I have to show that (!(P.Q) + R)(!Q + P.!R) => !Q by simplifying it using De Morgan's Laws. Here is what I did but I'm not sure it's right.
(!(P.Q) + R)(!Q + P.!R) => !Q
(!P + !Q + R)(!Q + P.!R)
!(P.Q) + !P.P.!R + !Q + !Q.P.!R + R.!Q + R.P.!R
!(P.Q) + 0 + !Q + !Q.P.!Q + R.!Q + 0
!(P.Q) + !Q + !Q(1 + P.!R + R)
!(P.Q) + !Q + !Q
!Q + !(P.Q)
!Q(1 + !P)
!Q
Hope that's clear enough.
On
Indeed, your work is correct.

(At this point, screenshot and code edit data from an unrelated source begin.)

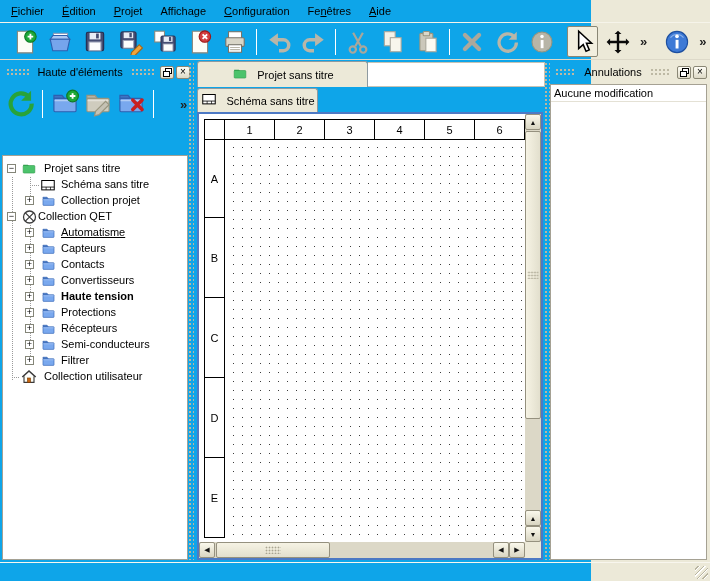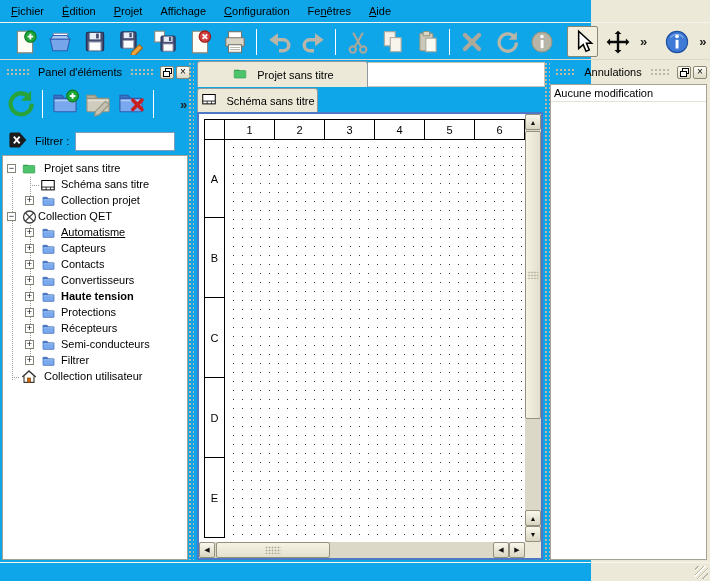--- a/index.html
+++ b/index.html
@@ -309,21 +309,21 @@
             </svg>
           </span>
         </div>
       </div>
     <span class="overflow">»</span>
   </div>
 
   <div class="left-dock">
     <div class="dock-titlebar lp-titlebar">
       <span class="dock-tex"></span>
-      <span class="dock-title">Panel d'éléments</span>
+      <span class="dock-title">Haute d'éléments</span>
       <span class="dock-tex"></span>
       <span class="dock-btn">
           <svg width="9" height="9">
             <rect x="2.5" y="0.5" width="6" height="5" fill="#fff" stroke="#000"></rect>
             <rect x="0.5" y="3.5" width="6" height="5" fill="#fff" stroke="#000"></rect>
           </svg>
         </span>
       <span class="dock-btn">×</span>
     </div>
     <div class="lp-toolbar">
@@ -355,28 +355,20 @@
           <span class="icn"><svg width="28" height="28" viewBox="0 0 24 24">
               <path d="M2.5 5.5h7l2 2.5h-9z" fill="#3f74c4" stroke="#2f5fae"></path>
               <rect x="2.5" y="8" width="19" height="11.5" rx="1" fill="#79a8ee" stroke="#2f5fae"></rect>
               <path d="M3 10h18" stroke="#ffffff" stroke-opacity="0.45"></path>
               <path d="M13.5 9.5l8 8M21.5 9.5l-8 8" stroke="#c81f1f" stroke-width="3" stroke-linecap="round"></path>
             </svg></span>
         </span>
       <span class="lp-sep"></span>
       <span class="overflow lp-overflow">»</span>
     </div>
-    <div class="filter-row">
-      <span id="filter-clear"><svg width="22" height="20" viewBox="0 0 24 24">
-            <path d="M3.5 3h10.5l8 9-8 9H3.5A1.8 1.8 0 0 1 1.7 19.2V4.8A1.8 1.8 0 0 1 3.5 3z" fill="#1c1c1c"></path>
-            <path d="M7 8l7 8M14 8l-7 8" stroke="#fff" stroke-width="2.3"></path>
-          </svg></span>
-      <span>Filtrer :</span>
-      <input class="filter-input" value="" style="">
-    </div>
     <div class="tree" id="tree">
         <div class="tree-guide" style="left:9px;top:21px;height:203px;"></div>
         <div class="tree-guide" style="left:27px;top:21px;height:27px;"></div>
         <div class="tree-guide" style="left:27px;top:69px;height:139px;"></div>
         <div class="tree-stub" style="left:27px;top:29px;width:9px;"></div>
         <div class="tree-stub" style="left:9px;top:221px;width:8px;"></div>
         <div class="tree-row">
           <span class="tree-expander" style="left:4px;">−</span>
           <span class="tree-icon" style="left:17px;">
             <svg width="18" height="14" viewBox="0 0 24 24">

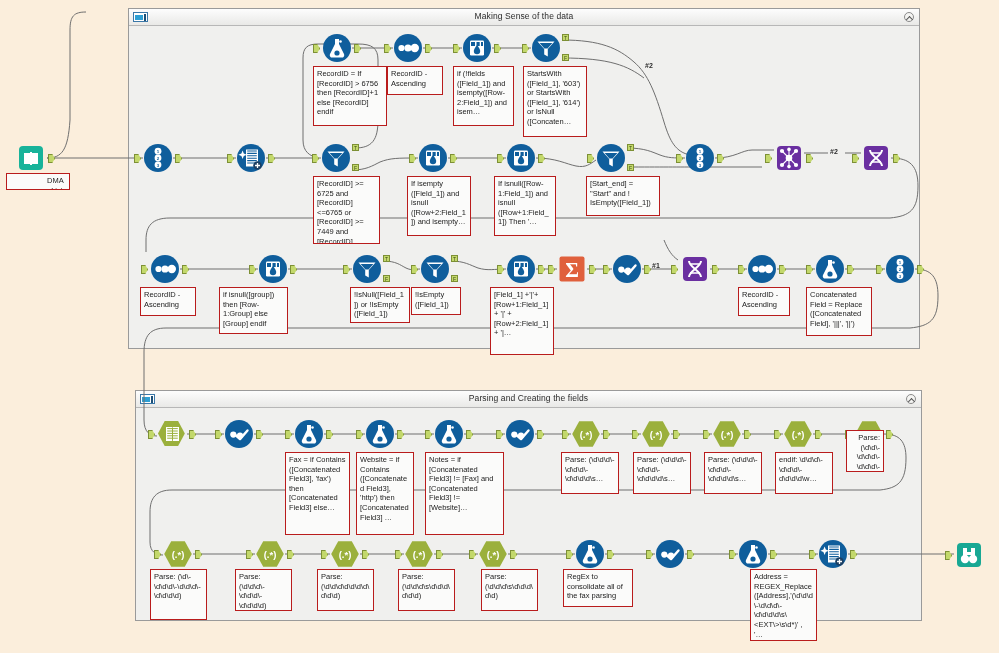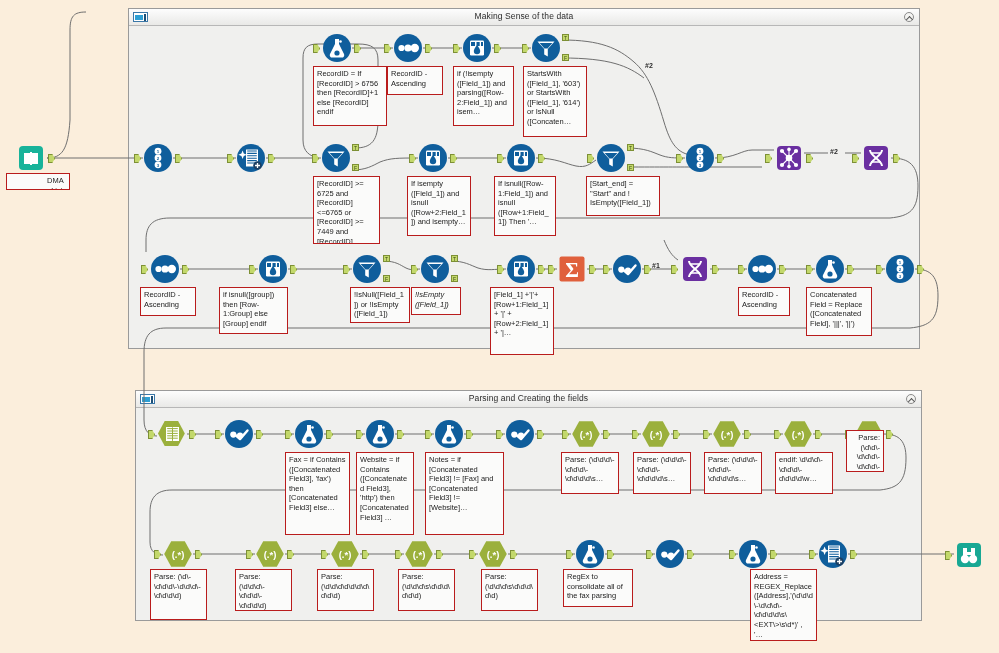--- a/index.html
+++ b/index.html
@@ -233,21 +233,21 @@
           <svg width="30" height="30" viewBox="0 0 30 30">
             <circle cx="15" cy="15" r="14" fill="#0f5e9c"></circle>
             <rect x="8" y="7.5" width="14" height="15" rx="1.2" fill="#fff"></rect>
             <path d="M9 9h4v4H9zM14.5 9h3.2v4h-3.2zM19 9h2v4h-2z" fill="#0f5e9c"></path>
             <path d="M15 12c0 0-3.2 4-3.2 6a3.2 3.2 0 0 0 6.4 0c0-2-3.2-6-3.2-6z" fill="#0f5e9c"></path>
           </svg>
         </span>
         <span class="anchor in"></span>
         <span class="anchor out"></span>
       </div>
-      <div class="anno" style="left: 453px; top: 66px; width: 61px; height: 60px;">if (!isempty ([Field_1]) and parsing([Row-2:Field_1]) and isem…</div>
+      <div class="anno" style="left: 453px; top: 66px; width: 61px; height: 60px;">if (!fields ([Field_1]) and isempty([Row-2:Field_1]) and isem…</div>
       <div class="tool shape-circle" style="left: 531px; top: 33px;">
         <span class="glyph" style="background: transparent;">
           <svg width="30" height="30" viewBox="0 0 30 30">
             <circle cx="15" cy="15" r="14" fill="#0f5e9c"></circle>
             <path d="M6.5 8.5h17L16.8 16v7.5l-3.6-2V16z" fill="#fff"></path>
             <path d="M8.6 10h12.8l-4.8 5.4h-3.2z" fill="#0f5e9c"></path>
           </svg>
         </span>
         <span class="anchor in"></span>
         <span class="anchor tf t lbl">T</span>
@@ -422,21 +422,21 @@
           <svg width="30" height="30" viewBox="0 0 30 30">
             <circle cx="15" cy="15" r="14" fill="#0f5e9c"></circle>
             <path d="M6.5 8.5h17L16.8 16v7.5l-3.6-2V16z" fill="#fff"></path>
             <path d="M8.6 10h12.8l-4.8 5.4h-3.2z" fill="#0f5e9c"></path>
           </svg>
         </span>
         <span class="anchor in"></span>
         <span class="anchor tf t lbl">T</span>
         <span class="anchor tf f lbl">F</span>
       </div>
-      <div class="anno" style="left: 411px; top: 287px; width: 50px; height: 28px; font-style: italic;">!IsEmpty ([Field_1])</div>
+      <div class="anno" style="left: 411px; top: 287px; width: 50px; height: 28px;">!IsEmpty ([Field_1])</div>
       <div class="tool shape-circle" style="left: 506px; top: 254px;">
         <span class="glyph" style="background: transparent;">
           <svg width="30" height="30" viewBox="0 0 30 30">
             <circle cx="15" cy="15" r="14" fill="#0f5e9c"></circle>
             <rect x="8" y="7.5" width="14" height="15" rx="1.2" fill="#fff"></rect>
             <path d="M9 9h4v4H9zM14.5 9h3.2v4h-3.2zM19 9h2v4h-2z" fill="#0f5e9c"></path>
             <path d="M15 12c0 0-3.2 4-3.2 6a3.2 3.2 0 0 0 6.4 0c0-2-3.2-6-3.2-6z" fill="#0f5e9c"></path>
           </svg>
         </span>
         <span class="anchor in"></span>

Let's shorten things up, though, using the Distributive Law (D.L.) twice immediately following the application of DeMorgan's:
$\begin{align}(\overline{P\cdot Q} + R)\cdot (\overline Q + P\cdot \overline R) &= (\overline P + \overline Q + R)\cdot(\overline Q + P\cdot \overline R) \tag{DeMorgan's} \\ \\ & = \overline Q + (\overline P + R)(P\cdot \overline R) \tag{D.L.} \\ \\ & = \overline Q + (\color{blue}{\overline P\cdot P}\cdot \overline R) + (\color{red}{R}\cdot P\cdot \color{red}{ \overline R}) \tag{D.L.}\\ \\ & = \overline Q + \color{blue}{ 0} + \color{red}{\bf 0} \tag{$A \cdot \overline A = 0$}\\ \\ &= Q'\end{align}$
Yes your simplification is right, but can be done shorter way: $((PQ)' + R)(Q' + PR') = (P' + Q' + R)(Q' + PR') = Q' + (P' + R)(PR') = Q' + P'PR' + RPR' = Q' + 0 + 0 = Q'$.